Requirement: Transcribe, exactly as they appear, only the lines from the one holding "Dolu trike tricycle" through the end of the entries below.

Entries taken from a collection
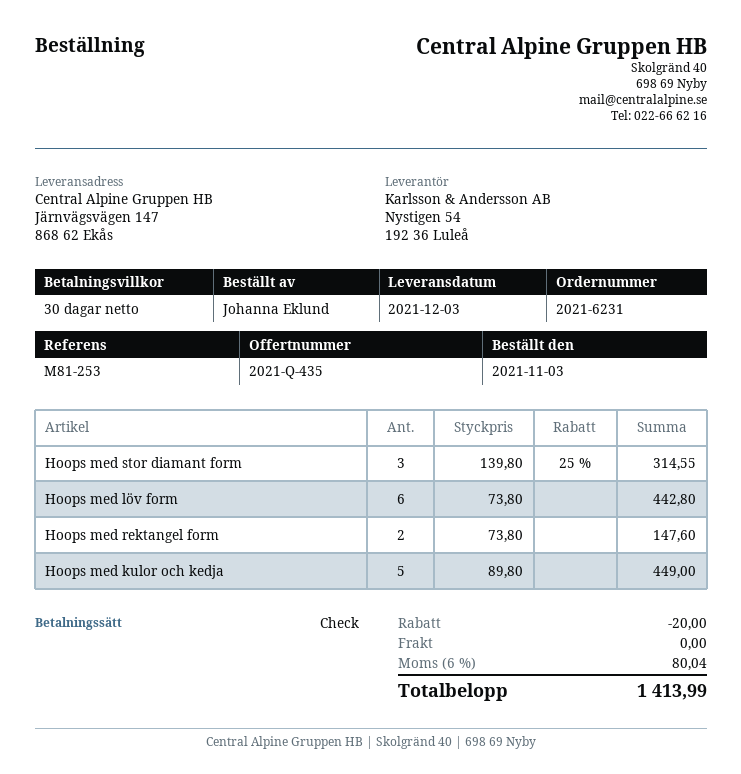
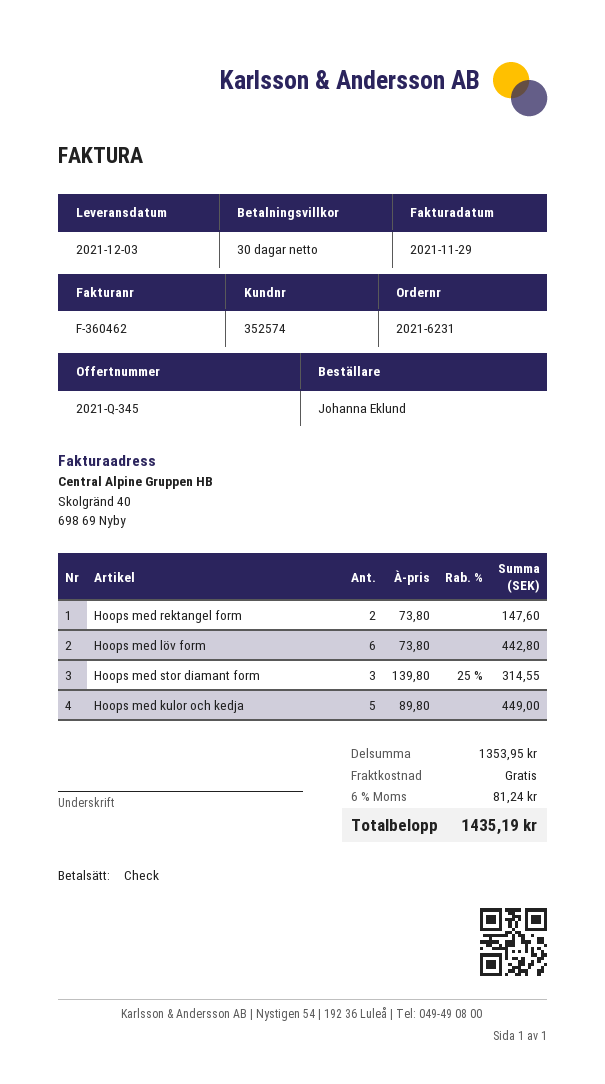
quote number: 2021-Q-435 -> 2021-Q-345
discount: 20.00 -> none
tax: 6% = 80.04 -> 6% = 81.24
total: 1413.99 -> 1435.19

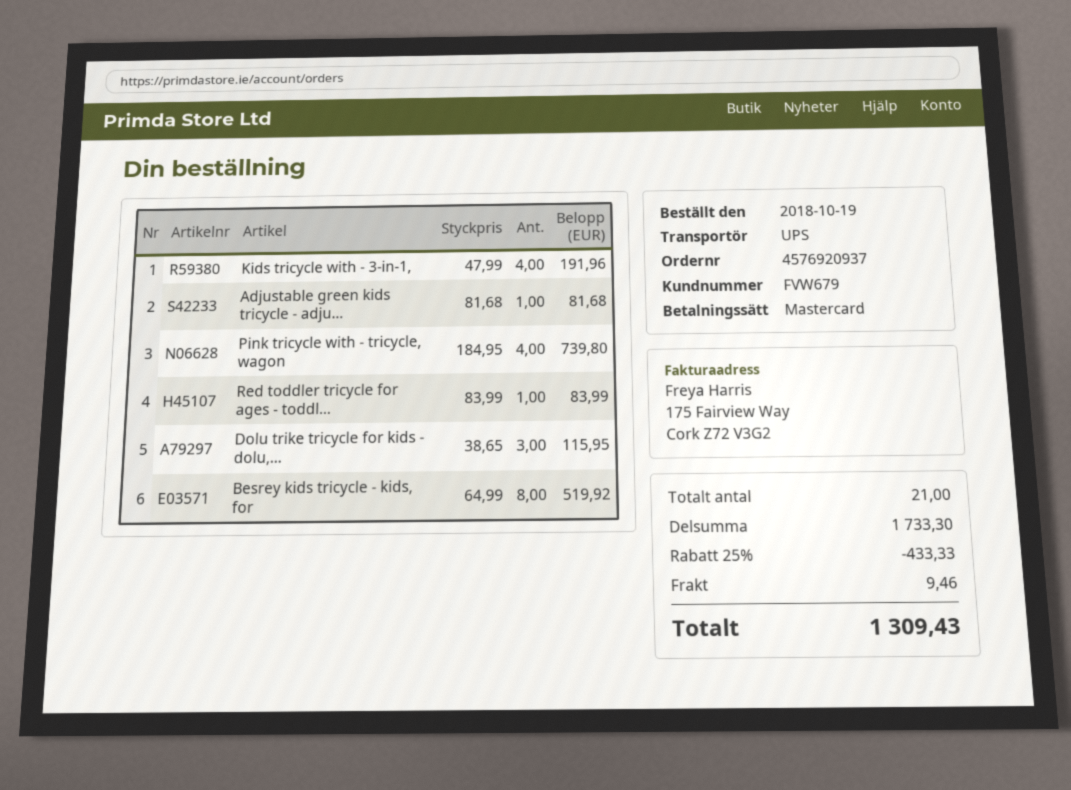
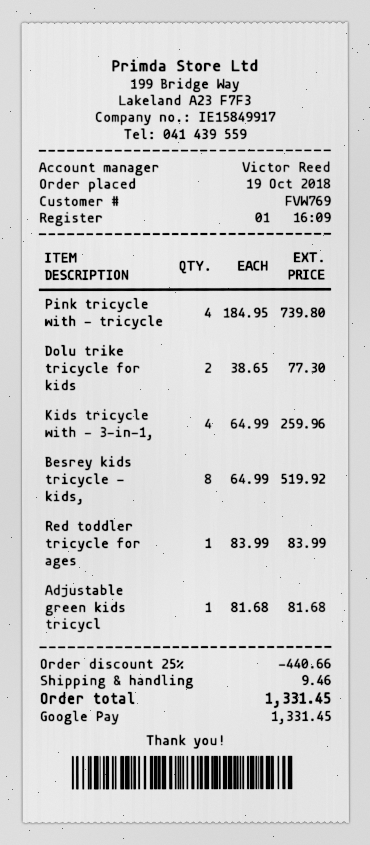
customer number: FVW679 -> FVW769
payment method: Mastercard -> Google Pay
Kids tricycle with - 3-in-1,: 4 x 47.99 = 191.96 -> 4 x 64.99 = 259.96
Dolu trike tricycle for kids - dolu,...: 3 x 38.65 = 115.95 -> 2 x 38.65 = 77.30
discount: 25% = 433.33 -> 25% = 440.66
total: 1309.43 -> 1331.45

Exercise output:
Dolu trike tricycle for kids - dolu,...: 3 x 38.65 = 115.95 -> 2 x 38.65 = 77.30
discount: 25% = 433.33 -> 25% = 440.66
total: 1309.43 -> 1331.45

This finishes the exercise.